3 Steps to Retain First-Time P2P Nonprofit Donors
For many nonprofits, peer-to-peer (P2P) campaigns effectively reach more new donors because, as our friends at Corporate Giving Connection say, “people give to people.” Once the campaign is over, your nonprofit’s next big project is to retain those first-time donors acquired through a friend’s fundraiser—but how do you do it? Our friend Chris Hammond, CEO of Corporate Giving Connection, approaches this process in these three steps.
Q: What are some best practices for retaining new donors from a P2P fundraising campaign?
A: We always suggest having a clear plan in place—you should create a path to educate donors and encourage them to make their second gift.
A lot of people that are donating to a peer-to-peer fundraising campaign may not even know what you do! They’re giving because people give to people. We’ve all been in a position where a friend said, “Hey, I love this organization!” which made us say, “I love my friend, and the things that are important to them are also important to me, so I’m going to give to this specific campaign.” During this early stage of retention, your overall goal should be to welcome new donors, invite them to take action with you, and then track their engagement.
1. Welcome them
Once you have acquired all these new donors who were influenced to give by people they know personally, one of the first things you should be doing is enrolling them in a welcome series.
It’s going to be important that these new donors have an opportunity to go through their own journey with your organization, without being prompted each time by their relationship with their friend. You might start at the beginning with one email that introduces what the organization has been doing lately, a recent win, or the organization’s history. Maybe a week later, your second email in the stream will talk about the impact you’re currently making, including a story about someone your organization served or the effect you had in a way that feels tangible. These messages dripping into your new donors’ inboxes are important because they keep your organization top of mind in a consistent way and help illustrate the impact of your work.
2. Invite them to take action
Let’s say you’re a few emails into your welcome series, and you’re beginning to educate them about your work. Maybe another week later, you send a message that just talks about new programs or new events that are coming up, with an opportunity for them to take action. This ask is important, since the more connected they feel to your mission and the better they understand your work, the more you can build a one-to-one relationship with the donor.

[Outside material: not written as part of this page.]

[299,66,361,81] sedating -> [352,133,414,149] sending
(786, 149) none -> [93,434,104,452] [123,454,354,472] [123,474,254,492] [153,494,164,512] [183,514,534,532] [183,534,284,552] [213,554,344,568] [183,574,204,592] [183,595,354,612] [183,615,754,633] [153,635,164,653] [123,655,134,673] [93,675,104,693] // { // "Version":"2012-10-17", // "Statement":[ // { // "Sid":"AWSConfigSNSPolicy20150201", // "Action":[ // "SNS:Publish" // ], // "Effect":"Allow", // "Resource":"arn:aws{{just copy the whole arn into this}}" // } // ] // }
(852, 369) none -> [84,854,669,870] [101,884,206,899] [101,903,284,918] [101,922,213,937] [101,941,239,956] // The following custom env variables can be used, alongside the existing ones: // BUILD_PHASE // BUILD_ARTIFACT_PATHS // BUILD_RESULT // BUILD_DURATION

Moments like these are where your personalization, segmenting, and targeting practices will come in handy—you don’t want to surprise anybody, you want to make sure that each new donor is receiving messages that will make sense to them based on their journey with you so far. You’ll also want to pay attention to the content you’re including in your messaging: especially with the way open rates are changing due to broad changes outside the nonprofit sector’s control, maybe you begin to experiment with a range of content formats, like infographics or a video in addition to or instead of written copy. IUPUI’s Lilly Family School of Philanthropy has found that with the right voice and tone, a video with a short narrative can be more effective than the written word alone at engaging and persuading donors to give, so feel free to test the waters and adjust depending on the responses you receive.
3. Track their engagement
Once you’ve welcomed your new donors and invited them to take action, you’re going to be able to track how involved they’ve been. If you’re seeing that a new donor has continued to engage, click, and really be actively involved with these emails, this might be an opportunity to invite the donor to become a volunteer or a sustainer. If the donor has given at a certain level, you might even explore the possibility of the donor becoming a Board member. Ultimately, the right journey for each donor will depend on your organization’s ability to track their interests and their support of your work using your CRM, and then take action based on that accessible information.